12) Often while browsing a book recently purchased at The Bookmill over a cup of coffee or (on special occasions) a sandwich purchased at the adjoining Lady Killegrew Café, I will look up from my strategically-chosen table toward the self-serve tap water dispenser-adjacent table of John Hodgman (Figure II) at a time when said opposing table-sitter finds need to take recess from his work of bringing joy to the hearts of all well-educated middle-class liberal Americans between the ages of 18 and 34 and, looking up, meets my eyes with a look implying, “I know it would be particularly wonderful for you if you could ask me a simple question about this bookstore/café to use in your brief bookstore profile for an online magazine I am unlikely to read, but I have much important work to do if I am to maintain my status as a premier American author/humorist/ television personality/former personal computer spokesperson (b. 1971) and continue to bring joy to the hearts of all well-educated middle-class liberal Americans between the ages of 18 and 34.”

13) The Bookmill has, on at least one occasion, been known to carry Journeyman’s Wages by Clemens Starck.
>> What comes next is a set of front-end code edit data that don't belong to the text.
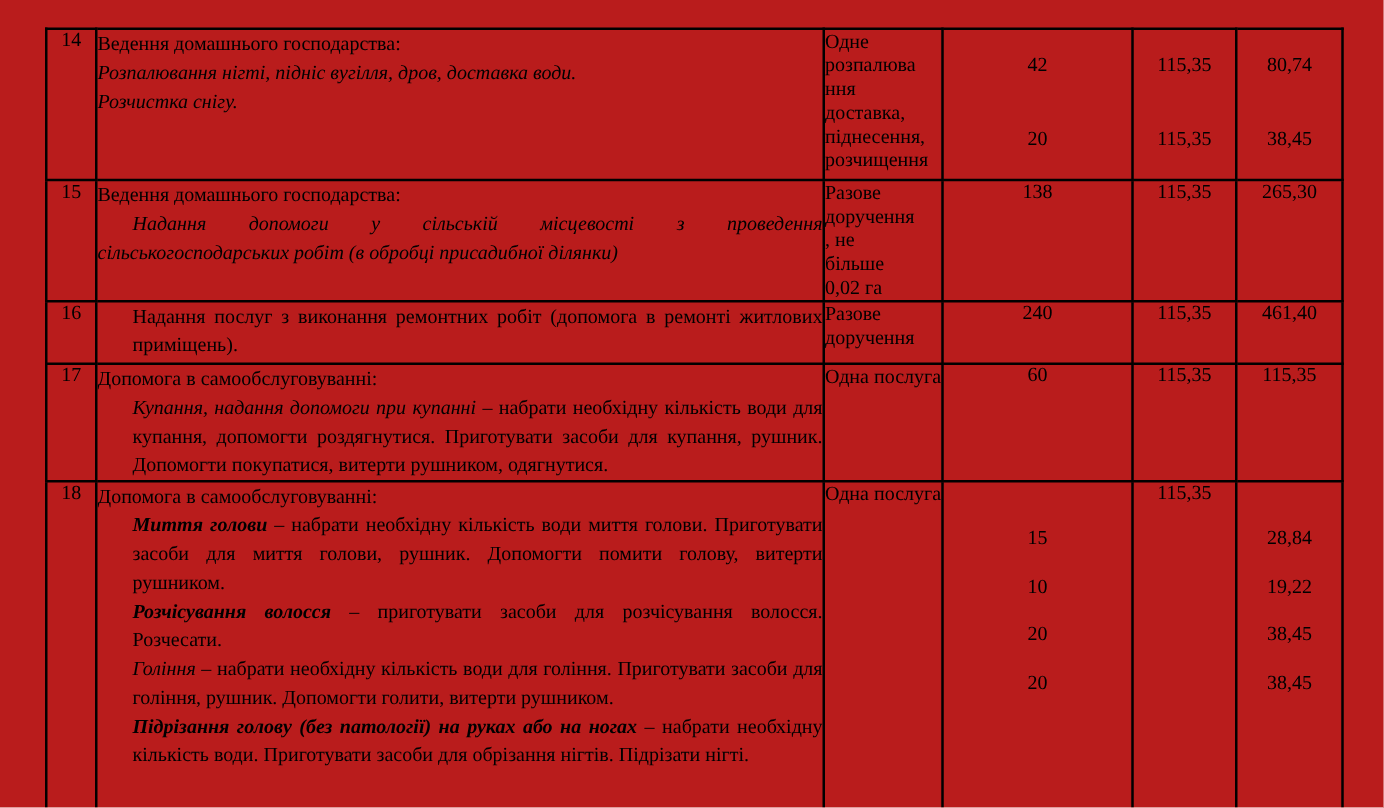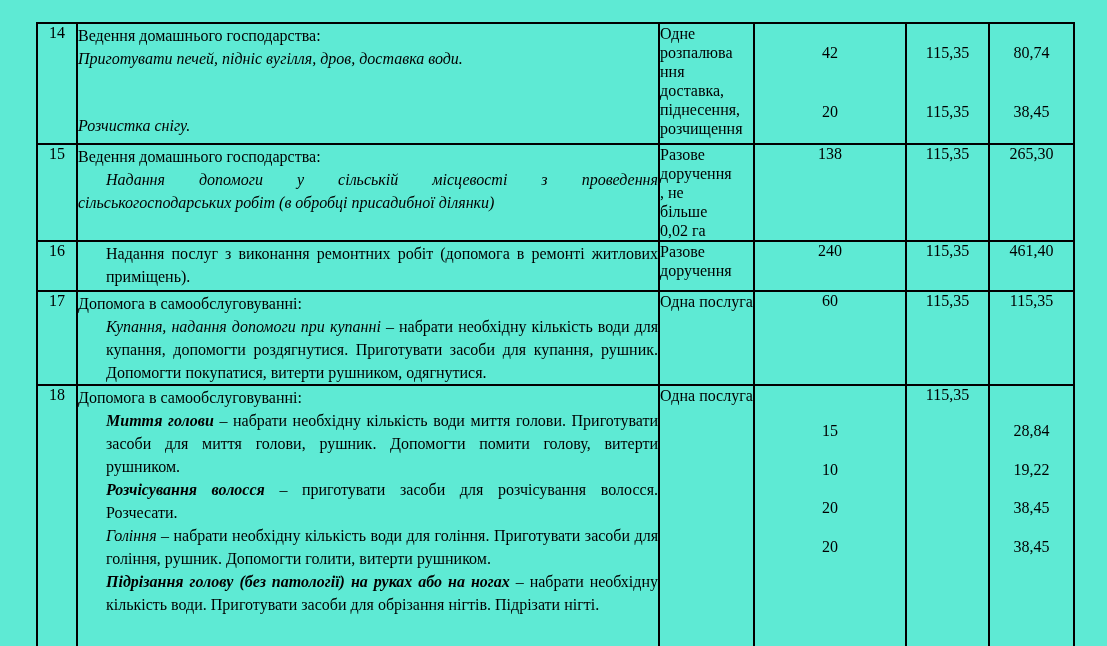--- a/index.html
+++ b/index.html
@@ -13,7 +13,7 @@
     position: relative;
     width: 1107px;
     height: 646px;
-    background: #5eead4;
+    background: #b91c1c;
     overflow: hidden;
   }
   table.services {

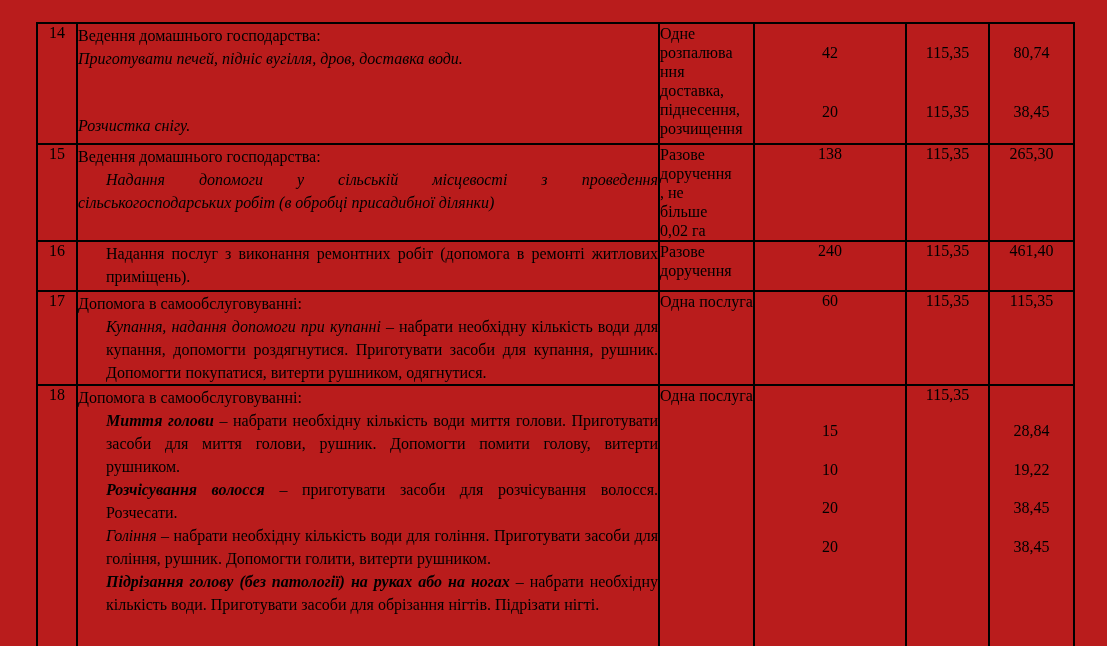--- a/index.html
+++ b/index.html
@@ -86,7 +86,7 @@
       <td class="num">14</td>
       <td class="desc">
         <div>Ведення домашнього господарства:</div>
-        <div class="italic">Приготувати печей, підніс вугілля, дров, доставка води.</div>
+        <div class="italic">Розпалювання нігті, підніс вугілля, дров, доставка води.</div>
         <div class="italic gap">Розчистка снігу.</div>
       </td>
       <td class="unit">Одне

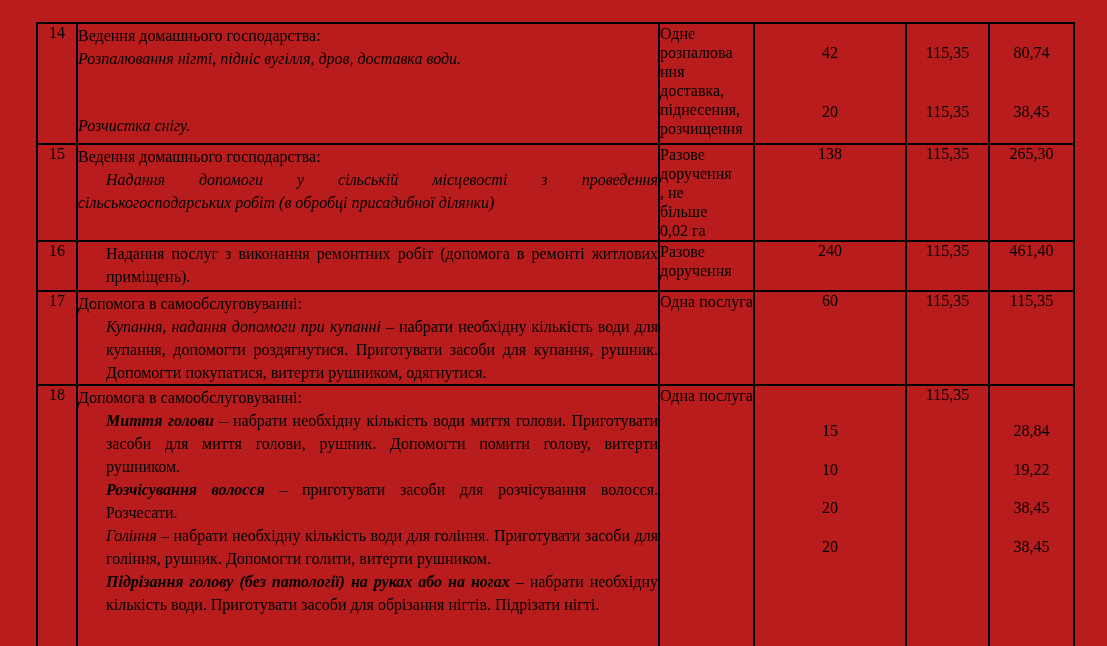--- a/index.html
+++ b/index.html
@@ -44,7 +44,7 @@
   td.desc .jline { text-align: justify; text-align-last: justify; padding-left: 28px; }
   .italic { font-style: italic; }
   .bold-italic { font-style: italic; font-weight: bold; }
-  .gap { margin-top: 44px; }
+  .gap { }
   td.unit {
     text-align: left;
     vertical-align: middle;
14) Hypothetically, if you were to write your name and phone number on a small piece of paper with obvious references to American author/humorist/television personality/former personal computer spokesperson John Hodgman—say, plans for a performance art piece including 700 hoboes of names mentioned in The Areas of My Expertise (Dutton Adult, 2005), as well as an additional 100 hoboes to correspond with the subsequent paperback edition or, say, a reference to a regionally- and demographically-popular podcast recorded at a video store only blocks from your house—and were to then strategically drop said paper while preparing to quench your thirst by filling up at the self-serve tap water dispenser at The Bookmill’s adjoining Lady Killegrew Café in a way that would go unnoticed only by an individual very recently removed from a culture (possibly Amazonian) that left him or her completely oblivious to modern Indo-European social decorum, how long would you wait for John Hodgman to call before trying something more direct?

John Hodgman

15) During the summer months, the drive to The Bookmill affords one many opportunities to purchase fresh-cut flowers.


Bryan Beck was Propeller’s Pioneer Valley Correspondent. He has not been heard from in some time, and his current whereabouts are unknown.